Exercise aim — In the data below, find the line that contains "07828, 7828 International" and the line that contains "total: 24994.61 -> 28374.12". Copy both, plus every line between them, exactly.

Input records —

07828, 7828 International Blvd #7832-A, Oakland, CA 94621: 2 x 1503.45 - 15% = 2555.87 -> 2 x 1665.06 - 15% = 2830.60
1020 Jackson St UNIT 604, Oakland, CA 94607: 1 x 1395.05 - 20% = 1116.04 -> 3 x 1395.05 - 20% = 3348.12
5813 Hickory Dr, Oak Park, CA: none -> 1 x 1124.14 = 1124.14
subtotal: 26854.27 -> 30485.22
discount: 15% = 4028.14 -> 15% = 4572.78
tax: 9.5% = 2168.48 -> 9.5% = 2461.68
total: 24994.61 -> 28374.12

--

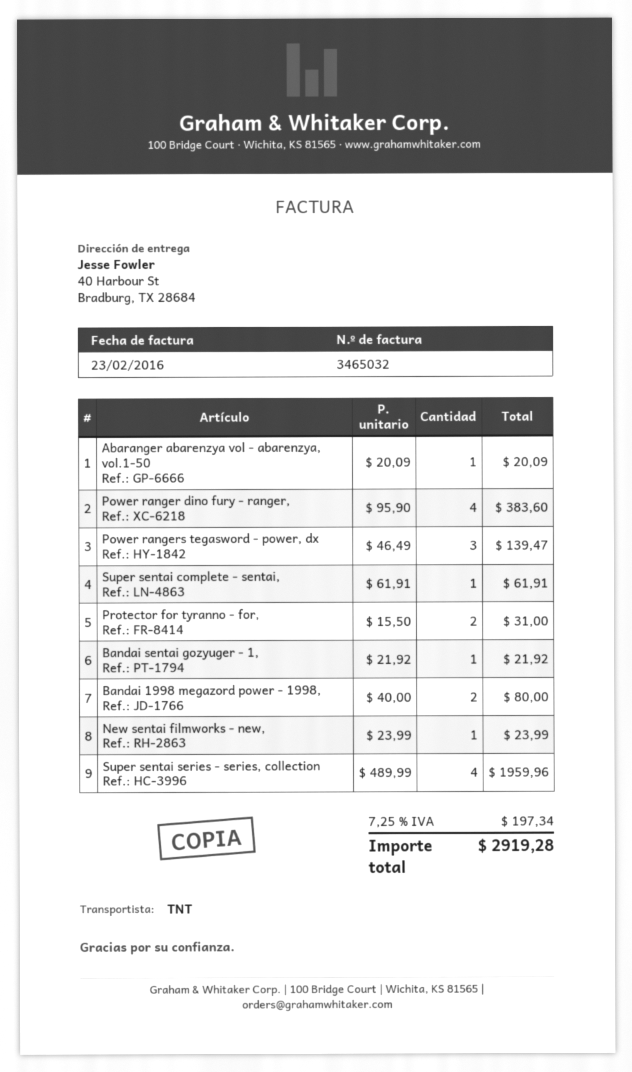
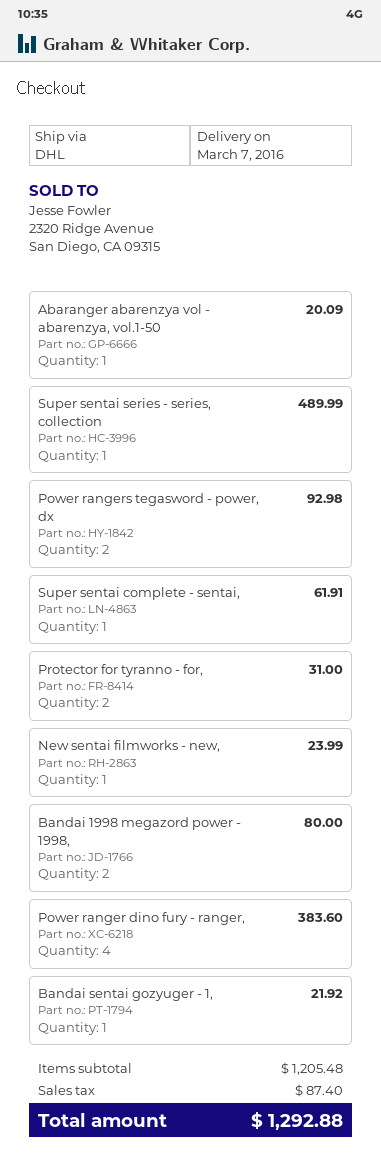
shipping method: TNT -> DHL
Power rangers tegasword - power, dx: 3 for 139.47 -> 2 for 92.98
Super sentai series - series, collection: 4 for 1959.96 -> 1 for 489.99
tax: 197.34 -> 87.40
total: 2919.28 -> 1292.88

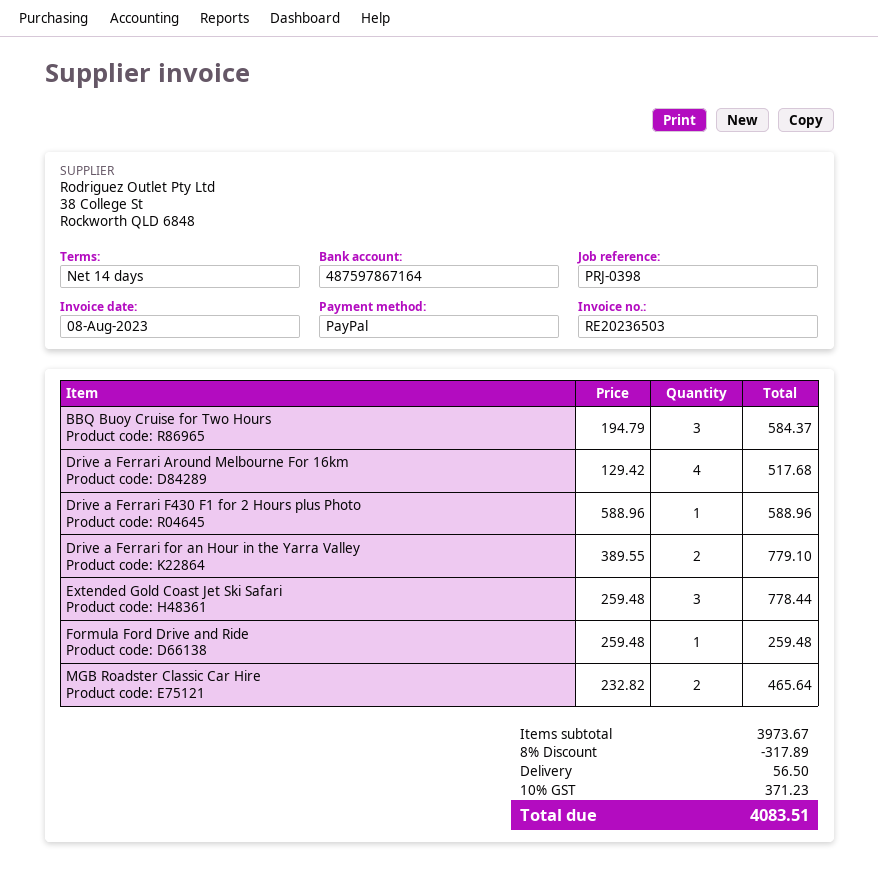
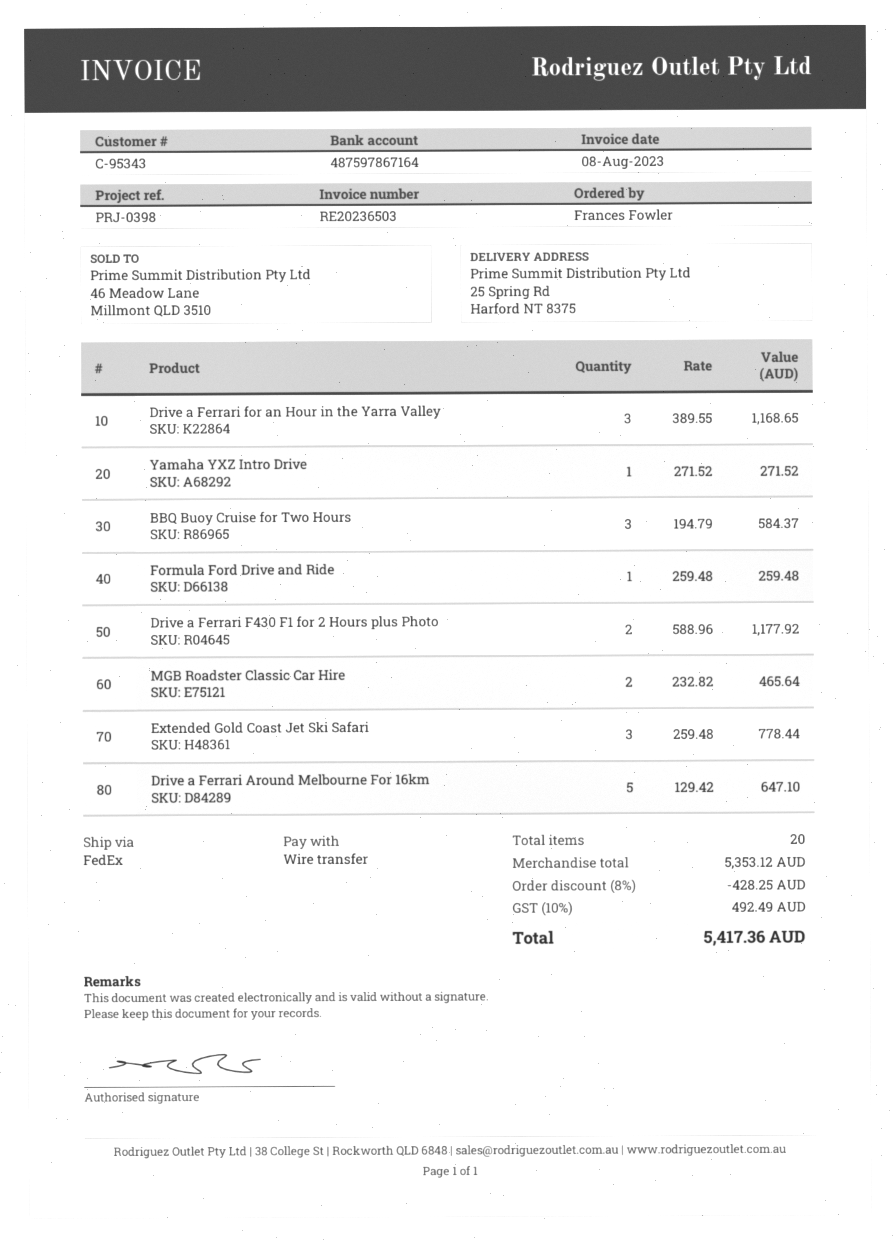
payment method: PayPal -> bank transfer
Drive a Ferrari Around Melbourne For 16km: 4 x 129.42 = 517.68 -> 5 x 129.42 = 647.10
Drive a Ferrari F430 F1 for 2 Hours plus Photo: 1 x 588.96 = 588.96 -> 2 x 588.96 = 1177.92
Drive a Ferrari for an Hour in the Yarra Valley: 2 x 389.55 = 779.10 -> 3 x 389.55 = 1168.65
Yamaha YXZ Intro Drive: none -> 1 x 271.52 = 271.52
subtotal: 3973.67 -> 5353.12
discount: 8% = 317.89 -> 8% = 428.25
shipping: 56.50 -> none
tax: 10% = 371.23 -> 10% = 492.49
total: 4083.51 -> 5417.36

---

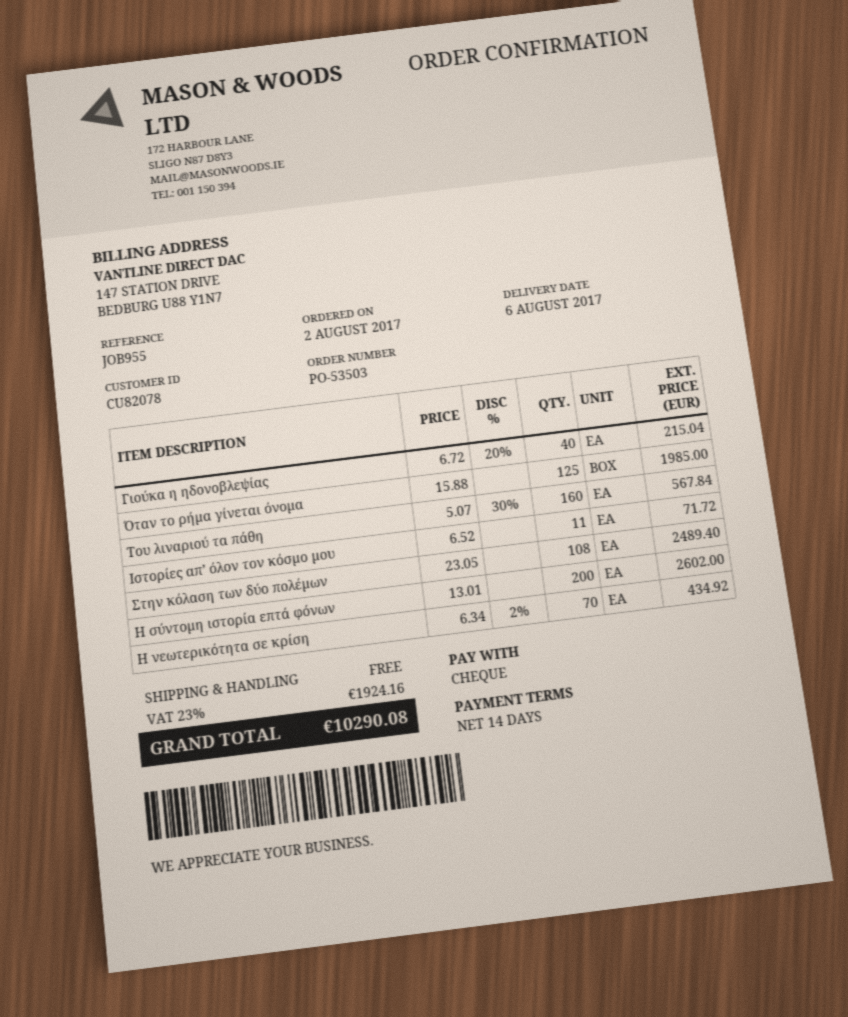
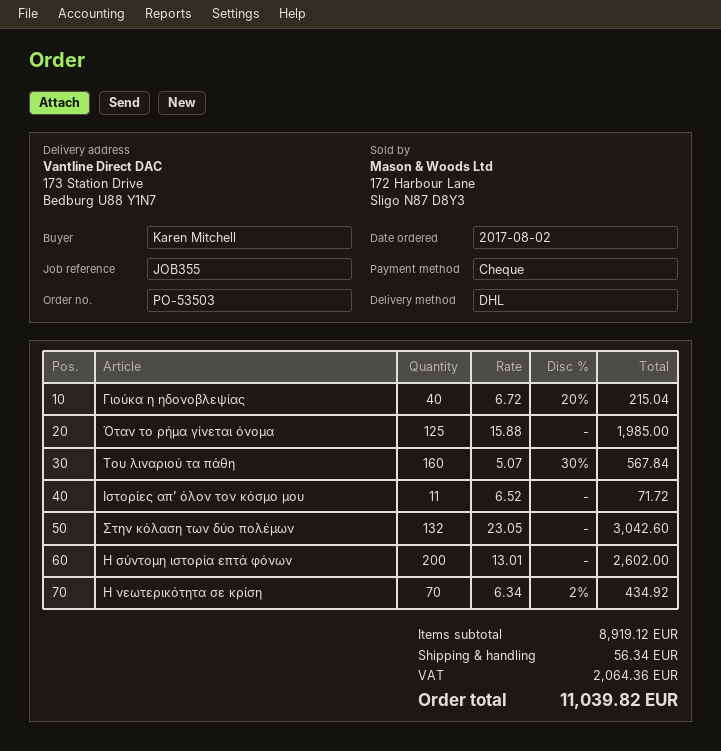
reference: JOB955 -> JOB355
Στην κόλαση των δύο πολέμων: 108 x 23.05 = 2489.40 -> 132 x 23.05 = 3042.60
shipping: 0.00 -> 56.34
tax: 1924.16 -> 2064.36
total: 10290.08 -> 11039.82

Finished task —
07828, 7828 International Blvd #7832-A, Oakland, CA 94621: 2 x 1503.45 - 15% = 2555.87 -> 2 x 1665.06 - 15% = 2830.60
1020 Jackson St UNIT 604, Oakland, CA 94607: 1 x 1395.05 - 20% = 1116.04 -> 3 x 1395.05 - 20% = 3348.12
5813 Hickory Dr, Oak Park, CA: none -> 1 x 1124.14 = 1124.14
subtotal: 26854.27 -> 30485.22
discount: 15% = 4028.14 -> 15% = 4572.78
tax: 9.5% = 2168.48 -> 9.5% = 2461.68
total: 24994.61 -> 28374.12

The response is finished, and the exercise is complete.